EXTRACTED RECORDS:
---*---
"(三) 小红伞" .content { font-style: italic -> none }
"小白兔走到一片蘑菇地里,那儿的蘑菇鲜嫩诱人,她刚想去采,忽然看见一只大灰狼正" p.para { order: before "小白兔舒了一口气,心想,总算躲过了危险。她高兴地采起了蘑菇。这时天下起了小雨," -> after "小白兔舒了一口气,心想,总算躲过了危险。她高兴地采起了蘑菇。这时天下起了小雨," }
---*---
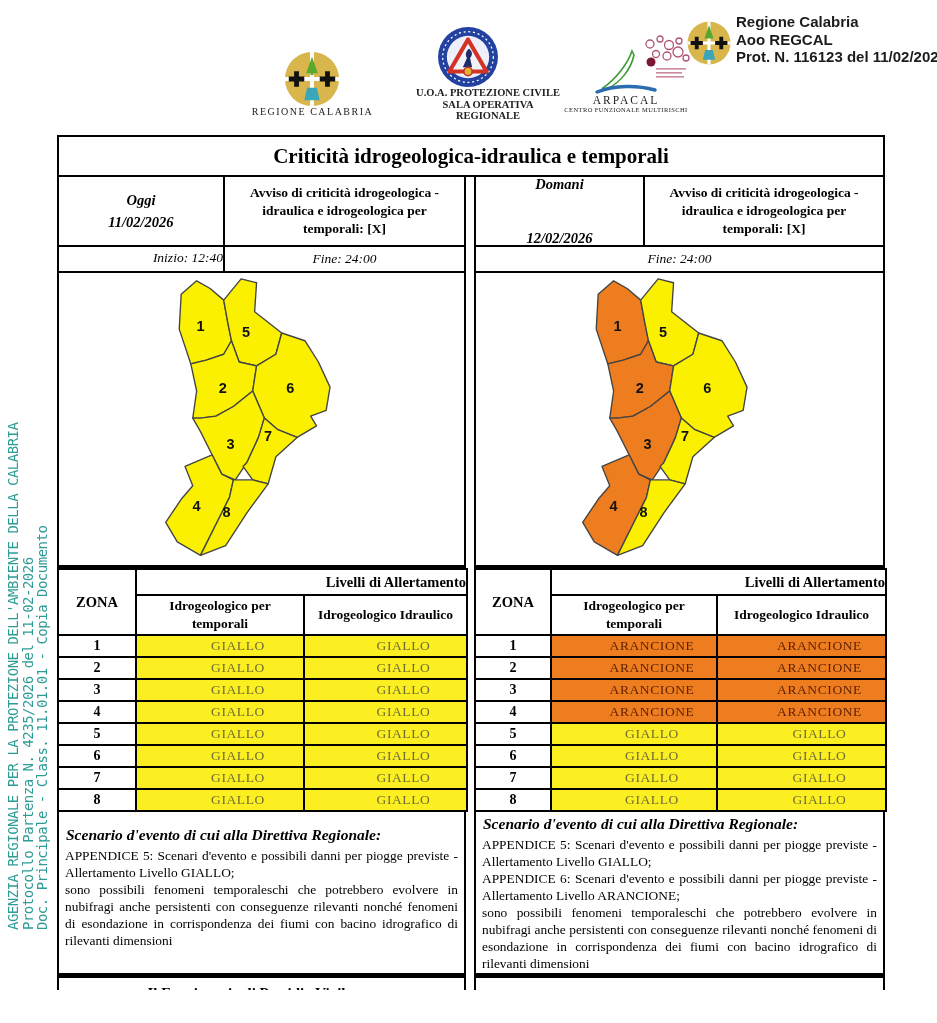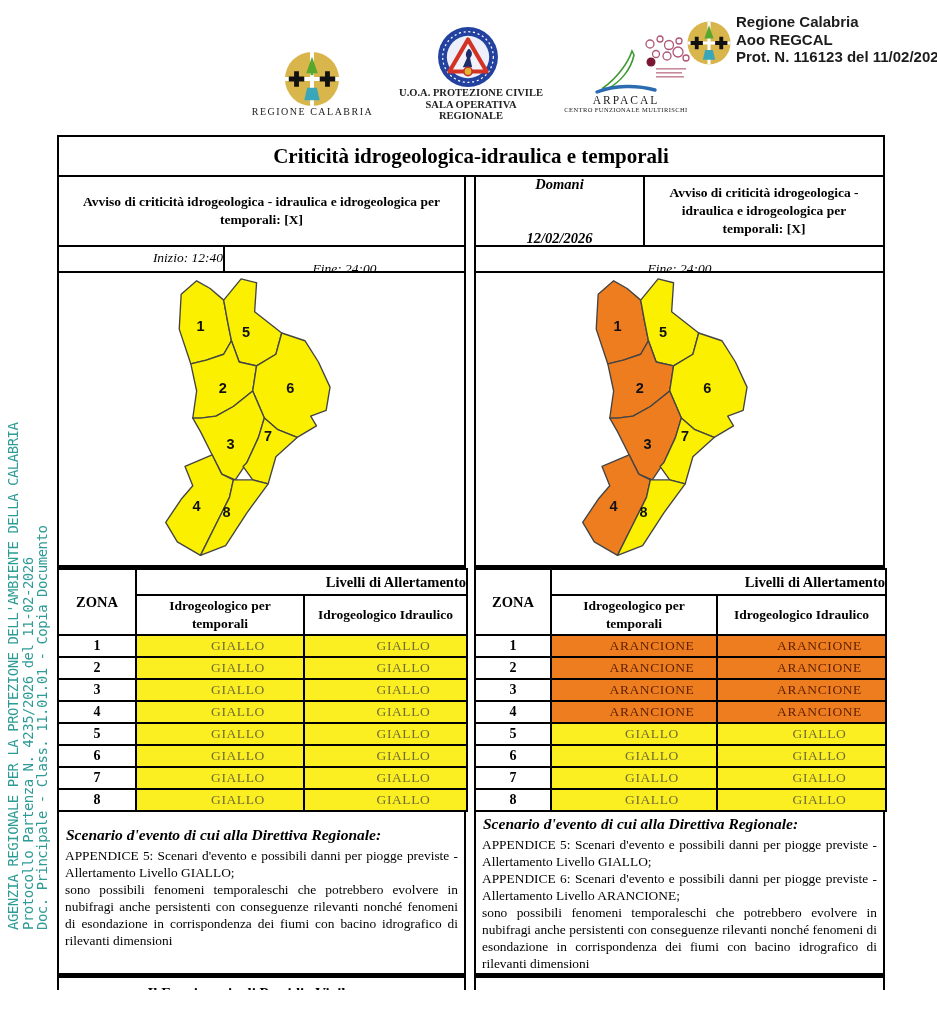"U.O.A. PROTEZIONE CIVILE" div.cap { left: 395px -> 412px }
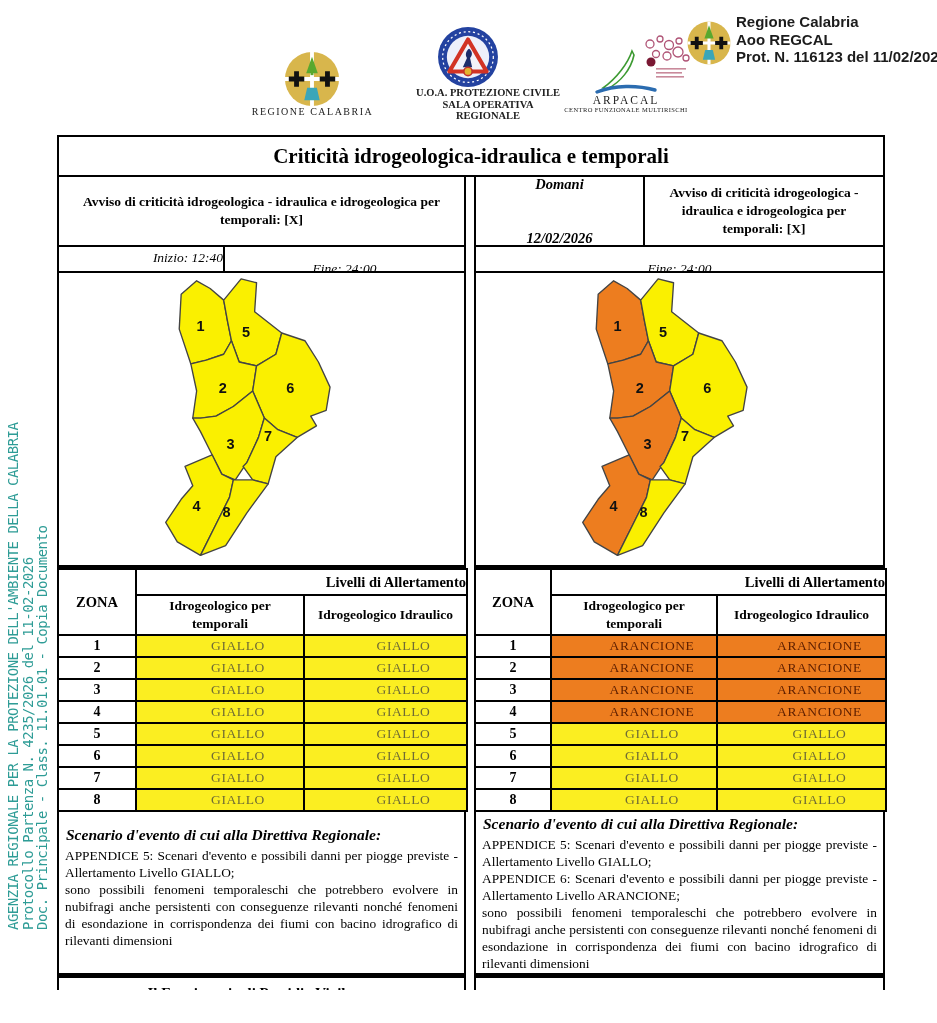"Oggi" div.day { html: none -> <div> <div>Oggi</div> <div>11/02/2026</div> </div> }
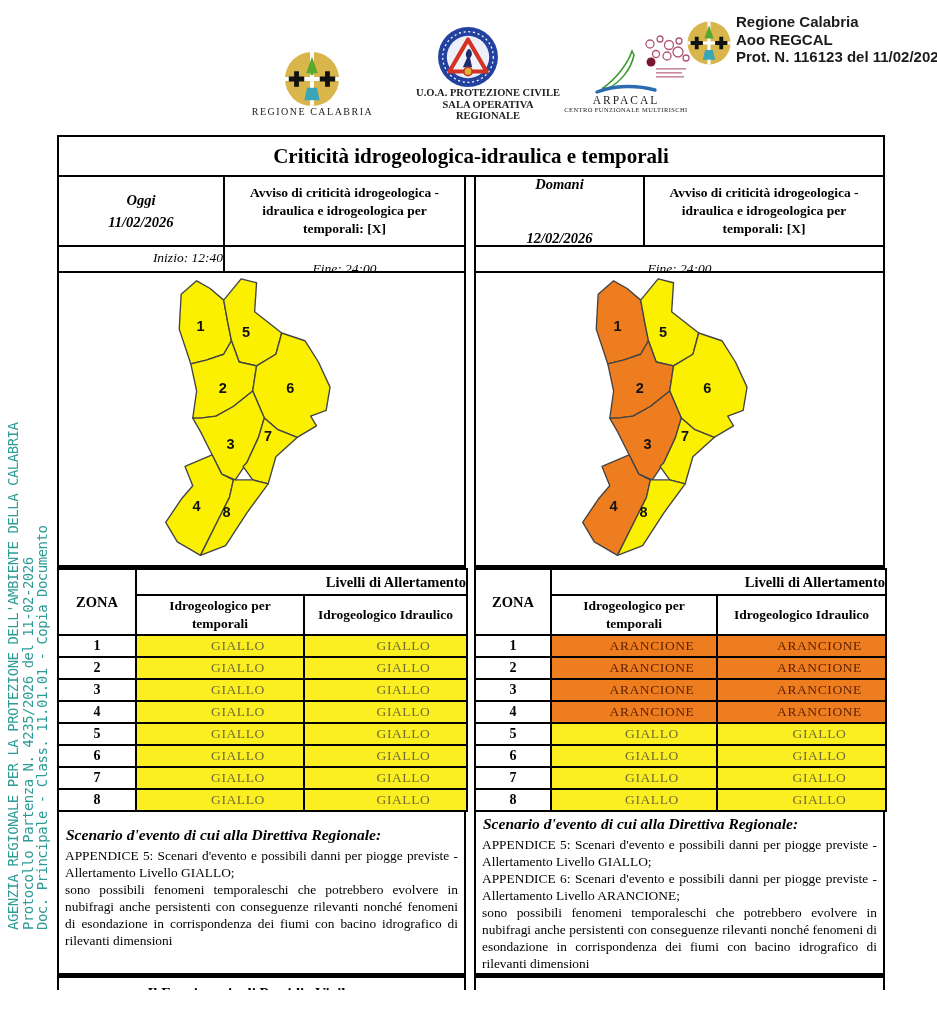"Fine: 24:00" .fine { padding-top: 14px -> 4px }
---*---
Using the data above, retype exactly the lines from the line with "left: 395px ->" to the line with "padding-top: 14px ->", inclusive. No pictures and nothing else.

"U.O.A. PROTEZIONE CIVILE" div.cap { left: 395px -> 412px }
"Oggi" div.day { html: none -> <div> <div>Oggi</div> <div>11/02/2026</div> </div> }
"Fine: 24:00" .fine { padding-top: 14px -> 4px }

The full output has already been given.